Upham warned of depending on the private sector for a solution. Quoting Marie-Paule Kieny, assistant director general at the World Health Organization, she said there is “no market” for antibiotics. The course of treatment for patients is short, and bacteria are constantly mutating and becoming rapidly resistant, so pharmaceutical companies constantly have to come up with new products.


Therefore, extending patent life does not provide the right incentives for innovation, she said.


Additionally, the pressure on pharmaceutical companies to sell their products quickly within the short life cycle only increases the occurrence of resistance, the speakers said.


“Pharma has to reward its stockholders,” said Upham. “They are in the highest profit logic which they can’t get out of.” They will put products on the market only if they have a high reward. But from the public health perspective, “any new antibiotic put on the market has to be considered as a precious resource,” she said, so pharmaceutical companies cannot make a profit.


According to Upham, John-Arne Røttingen, chair of the Advisory Panel for the WHO’s Consultative Expert Working Group on Research and Development: Financing and Coordination (CEWG), previously told her that delinking between innovation and product prices applies to neglected diseases and is also relevant to the problem of antibiotic resistance.


Upham is advocating for alternative approaches: for publicly funded research and development, for knowledge sharing, for prize mechanisms, and pull and push funding bodies.


Upham called it “a pity” that a proposal by Knowledge Ecology International for an Antibiotics Innovation Funding Mechanism (AIFM) at the CEWG was not selected by the group. The project put forward a “new open innovation business model for the development of antibiotic drugs.” It supports financial innovation incentives such as the use of grants and prizes to delink the cost of innovation from product prices. It also provides incentives for “open source development of new antibiotics” and sharing of technology, which she said is equally important, as well as competitive production of generic supplies of products to reduce costs.

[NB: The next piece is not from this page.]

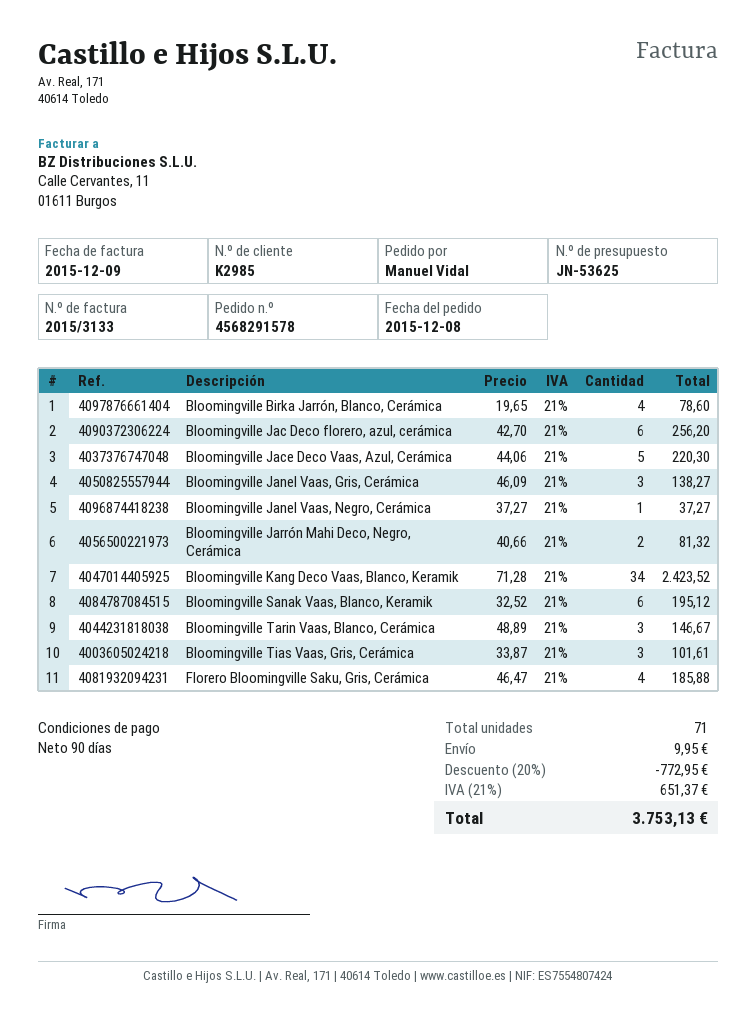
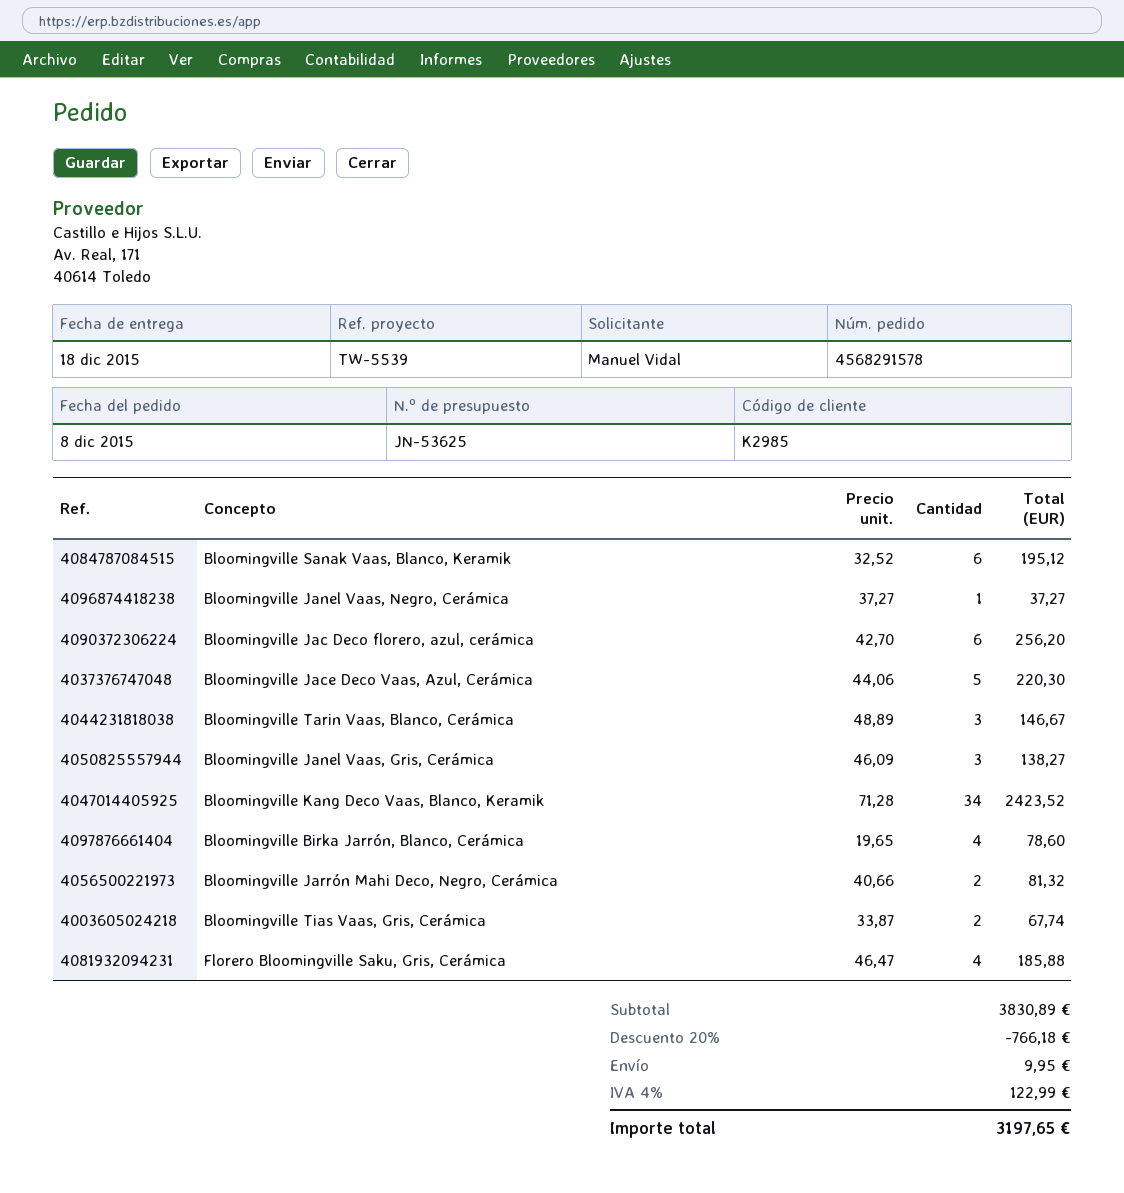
Bloomingville Tias Vaas, Gris, Cerámica: 3 x 33.87 = 101.61 -> 2 x 33.87 = 67.74
discount: 20% = 772.95 -> 20% = 766.18
tax: 21% = 651.37 -> 4% = 122.99
total: 3753.13 -> 3197.65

Upham and Carrié also said: doctors should start having to justify prescriptions for antibiotics; there is a need for development of new diagnostic tests to target prescriptions; and there should be public campaigns to raise awareness of the danger of antibiotic overuse.


Bacteriophage Therapy an Alternative Treatment

Meanwhile, Carrié presented bacteriophage therapy as a possible alternative, last resort treatment for multi-resistant bacterial infections. The procedure was discovered in 1917, but its use was continued only in the Soviet Union and neighbouring areas after the discovery and rapid uptake of antibiotics. Carrié said some Swiss universities and the Swiss authorities have recently shown an interest in this area of research following growing concerns for increasing microbial resistance.


Bacteriophages are viruses that infect and replicate within specific subgroups of bacteria cells, causing them to burst and release new phages. These phages exist wherever there is a presence of corresponding bacteria in the environment, including in the intestines of animals and humans.


The preparation of phages is rapid and very cheap in comparison to development of new antibiotics, said Carrié.


There has been little interest by pharmaceutical companies to date because they are naturally occurring and therefore cannot be patented. However, cocktails of phages and proteins produced as a result of phage use could potentially be patented.


A “new legal framework” is also needed to start researching and using this therapy in Europe, she said.


Present at the event was a patient with cystic fibrosis who has successfully been using regular bacteriophage therapy in Georgia to control his condition. The current EU regulations restricting use of this therapy has resulted in mass medical tourism to hospitals in countries such as Georgia and Poland who do offer these therapies.